The Hope Index 2025 - Personal vs Country
Over the last five years we have been tracking levels of hope across the UK. We believe this is an important topic to study because it helps us understand how the underlying mood of the public is changing over time. Since the start of the pandemic in 2020, we have seen the nation’s mood swing from hopeful to uncertain as we’ve lived though the arrival and ending of the pandemic, a rolling cost-of-living crisis and multiple Prime Ministers and Governments struggling to seize the agenda and lead.
Throughout this research we’ve watched as one big theme has played out: The public are consistently significantly more hopeful about prospects for themselves and their communities over the year ahead than they are about those for the country. This matters because it reinforces what we see in other research. That trust in Governments, national institutions, major corporations and the media is worryingly low.
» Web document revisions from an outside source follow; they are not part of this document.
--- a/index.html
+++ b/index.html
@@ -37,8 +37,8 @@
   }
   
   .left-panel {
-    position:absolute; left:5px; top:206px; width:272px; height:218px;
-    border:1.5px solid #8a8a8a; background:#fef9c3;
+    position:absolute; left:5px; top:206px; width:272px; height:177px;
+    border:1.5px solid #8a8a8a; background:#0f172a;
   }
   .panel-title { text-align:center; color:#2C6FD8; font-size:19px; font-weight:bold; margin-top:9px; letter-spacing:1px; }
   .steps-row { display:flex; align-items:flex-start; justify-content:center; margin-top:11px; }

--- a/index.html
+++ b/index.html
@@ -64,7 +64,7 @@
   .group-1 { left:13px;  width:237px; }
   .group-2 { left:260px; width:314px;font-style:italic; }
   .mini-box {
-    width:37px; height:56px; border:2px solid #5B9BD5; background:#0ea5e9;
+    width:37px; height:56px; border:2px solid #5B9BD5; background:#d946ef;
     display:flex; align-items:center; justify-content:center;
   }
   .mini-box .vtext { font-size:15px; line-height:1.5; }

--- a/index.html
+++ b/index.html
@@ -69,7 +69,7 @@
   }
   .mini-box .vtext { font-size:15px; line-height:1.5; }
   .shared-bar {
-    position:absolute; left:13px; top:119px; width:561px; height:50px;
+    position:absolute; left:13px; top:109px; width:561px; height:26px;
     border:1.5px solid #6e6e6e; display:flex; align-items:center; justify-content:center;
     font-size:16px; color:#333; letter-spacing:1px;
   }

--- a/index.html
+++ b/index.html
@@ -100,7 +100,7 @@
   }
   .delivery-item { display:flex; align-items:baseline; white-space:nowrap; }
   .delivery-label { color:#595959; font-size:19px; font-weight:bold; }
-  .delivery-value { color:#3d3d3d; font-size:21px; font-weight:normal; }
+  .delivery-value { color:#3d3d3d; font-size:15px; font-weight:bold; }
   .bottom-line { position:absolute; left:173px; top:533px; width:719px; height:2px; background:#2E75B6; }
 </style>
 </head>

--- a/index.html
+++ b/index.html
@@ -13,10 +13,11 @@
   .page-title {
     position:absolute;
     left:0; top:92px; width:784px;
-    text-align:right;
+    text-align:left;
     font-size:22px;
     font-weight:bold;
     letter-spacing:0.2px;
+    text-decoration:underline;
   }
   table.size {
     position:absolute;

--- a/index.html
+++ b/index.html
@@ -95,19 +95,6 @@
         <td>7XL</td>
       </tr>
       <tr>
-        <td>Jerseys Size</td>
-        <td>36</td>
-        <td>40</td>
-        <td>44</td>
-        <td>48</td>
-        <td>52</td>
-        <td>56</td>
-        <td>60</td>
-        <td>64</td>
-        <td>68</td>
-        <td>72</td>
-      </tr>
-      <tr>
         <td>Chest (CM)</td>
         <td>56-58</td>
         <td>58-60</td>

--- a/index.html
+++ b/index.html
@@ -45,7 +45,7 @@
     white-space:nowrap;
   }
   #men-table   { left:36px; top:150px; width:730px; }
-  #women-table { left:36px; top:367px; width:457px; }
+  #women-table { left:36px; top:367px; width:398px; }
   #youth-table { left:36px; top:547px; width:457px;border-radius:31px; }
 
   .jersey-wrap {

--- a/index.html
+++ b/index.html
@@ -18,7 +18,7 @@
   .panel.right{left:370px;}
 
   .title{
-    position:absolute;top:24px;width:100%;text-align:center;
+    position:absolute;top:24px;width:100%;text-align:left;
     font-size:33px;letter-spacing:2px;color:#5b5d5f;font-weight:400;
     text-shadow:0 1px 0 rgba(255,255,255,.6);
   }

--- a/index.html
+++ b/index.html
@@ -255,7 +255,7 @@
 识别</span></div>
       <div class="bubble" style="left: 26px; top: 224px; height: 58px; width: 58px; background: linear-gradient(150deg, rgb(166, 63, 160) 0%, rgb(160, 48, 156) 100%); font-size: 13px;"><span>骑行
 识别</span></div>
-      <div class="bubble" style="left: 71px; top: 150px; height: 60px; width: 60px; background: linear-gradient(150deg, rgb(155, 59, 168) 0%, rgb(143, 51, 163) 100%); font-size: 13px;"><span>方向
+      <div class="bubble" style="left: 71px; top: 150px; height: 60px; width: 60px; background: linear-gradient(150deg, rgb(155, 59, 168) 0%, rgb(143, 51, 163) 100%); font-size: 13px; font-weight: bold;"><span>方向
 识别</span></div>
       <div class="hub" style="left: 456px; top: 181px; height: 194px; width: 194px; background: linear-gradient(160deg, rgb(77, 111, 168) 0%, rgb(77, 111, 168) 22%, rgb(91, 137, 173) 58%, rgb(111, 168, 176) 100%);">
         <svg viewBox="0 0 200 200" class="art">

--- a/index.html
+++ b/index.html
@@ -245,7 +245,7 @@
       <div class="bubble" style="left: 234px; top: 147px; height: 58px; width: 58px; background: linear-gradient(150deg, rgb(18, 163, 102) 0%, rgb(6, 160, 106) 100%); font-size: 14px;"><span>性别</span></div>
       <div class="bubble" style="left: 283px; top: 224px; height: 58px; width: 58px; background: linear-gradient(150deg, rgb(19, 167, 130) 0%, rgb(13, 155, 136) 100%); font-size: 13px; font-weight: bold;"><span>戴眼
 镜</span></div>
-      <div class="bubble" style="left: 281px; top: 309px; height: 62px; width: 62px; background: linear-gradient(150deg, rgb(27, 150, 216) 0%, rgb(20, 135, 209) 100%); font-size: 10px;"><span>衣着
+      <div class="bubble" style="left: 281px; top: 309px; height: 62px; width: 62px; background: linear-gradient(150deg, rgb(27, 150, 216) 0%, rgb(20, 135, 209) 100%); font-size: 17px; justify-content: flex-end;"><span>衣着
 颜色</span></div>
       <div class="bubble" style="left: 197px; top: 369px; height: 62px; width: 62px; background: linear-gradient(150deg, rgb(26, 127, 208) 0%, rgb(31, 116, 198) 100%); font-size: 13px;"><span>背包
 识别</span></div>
And this lack of trust and deeply engrained scepticism about the contribution these organisations can and do make is feeding an underlying sense that they simply don’t matter any more.
Over the coming years, this is a challenge for whoever is in power. The latest edition of 5654’s Hope Index shows older, male voters in the North make-up a significant number of Labour-Reform switchers – and that these people are significantly more likely to say they are pessimistic about the UK’s future. Perhaps unsurprisingly, younger, urban, Labour-leaning voters say they are more optimistic about lies ahead over the coming 12 months. And when you ask the public about the issues they believe could make the greatest contribution to hope they say they care most about the NHS and the cost-of-living. Economic growth often features as the number three issue – but significantly lower by comparison, underlining the findings of our work with the Labour Growth Group that the Government should “campaign on cost and govern for growth”.
Big businesses need to understand these trends too. These people are customers, employees and commentators for corporates and brands. Their beliefs and decisions matter to your commercial success.
More fundamentally, levels of net hope are down 4% vs 2024. But it would be a mistake to interpret this drop as a minor change. Look further and the data shows that when asked specifically about overall hope for “the lives of people across the UK in the coming year”, net hopefulness falls to 11.9% - down from an already low 20% in 2024. By comparison 48% and 36% of those polled (net) say they feel hopeful about their own prospects, and those of their communities, respectively.
This is perhaps further evidence of the atomisation of society and politics we are seeing across the board. People view the world from the people and places they are most connected to first. And this should matter to businesses and brands too. We are seeing across our work that localised, authentic storytelling is increasingly powerful – and that national, generalised messaging can have much lower impact.
The game today is to build support for your organisation across the audiences that matter to your commercial success. It’s always been the case that whoever these audiences may be, reaching them where they are and communicating with the ideas and language they understand is the only way to achieve this goal. This research further underlines the importance of this approach, particularly in a world where national hope appears to be approaching zero. Perhaps the only way to build it is to start from the ground up.